■ Try it ■
In the data that follows, find each line containing "variables" and copy it.
Data to examine: Begin
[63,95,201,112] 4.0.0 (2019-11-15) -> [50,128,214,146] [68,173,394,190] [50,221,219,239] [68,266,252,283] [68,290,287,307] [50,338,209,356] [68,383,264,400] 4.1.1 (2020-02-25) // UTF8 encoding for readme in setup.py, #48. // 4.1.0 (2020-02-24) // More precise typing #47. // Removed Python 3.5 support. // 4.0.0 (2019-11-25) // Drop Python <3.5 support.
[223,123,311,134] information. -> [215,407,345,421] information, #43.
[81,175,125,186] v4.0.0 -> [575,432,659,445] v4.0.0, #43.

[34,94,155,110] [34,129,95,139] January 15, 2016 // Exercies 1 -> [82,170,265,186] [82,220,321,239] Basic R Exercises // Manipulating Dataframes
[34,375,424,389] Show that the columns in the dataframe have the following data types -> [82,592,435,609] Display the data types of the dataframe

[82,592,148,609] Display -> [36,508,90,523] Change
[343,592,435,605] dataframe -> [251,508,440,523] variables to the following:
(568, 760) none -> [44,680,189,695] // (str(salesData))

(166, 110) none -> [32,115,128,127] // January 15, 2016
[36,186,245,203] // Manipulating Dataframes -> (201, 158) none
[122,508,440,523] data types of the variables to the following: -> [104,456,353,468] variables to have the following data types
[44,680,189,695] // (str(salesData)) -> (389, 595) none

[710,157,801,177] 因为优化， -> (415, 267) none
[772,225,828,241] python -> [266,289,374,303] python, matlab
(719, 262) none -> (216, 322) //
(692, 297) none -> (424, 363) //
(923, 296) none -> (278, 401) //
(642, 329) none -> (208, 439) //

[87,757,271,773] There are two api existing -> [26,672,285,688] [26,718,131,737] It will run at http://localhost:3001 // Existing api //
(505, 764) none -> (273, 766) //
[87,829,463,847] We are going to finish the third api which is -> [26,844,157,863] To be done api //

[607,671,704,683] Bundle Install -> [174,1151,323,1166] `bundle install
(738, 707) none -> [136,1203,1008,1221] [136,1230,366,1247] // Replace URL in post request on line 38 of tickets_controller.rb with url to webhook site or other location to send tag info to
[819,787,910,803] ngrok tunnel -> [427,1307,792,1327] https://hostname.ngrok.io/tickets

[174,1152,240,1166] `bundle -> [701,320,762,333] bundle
Data to examine: End
■ Your response ■
[343,592,435,605] dataframe -> [251,508,440,523] variables to the following:
[122,508,440,523] data types of the variables to the following: -> [104,456,353,468] variables to have the following data types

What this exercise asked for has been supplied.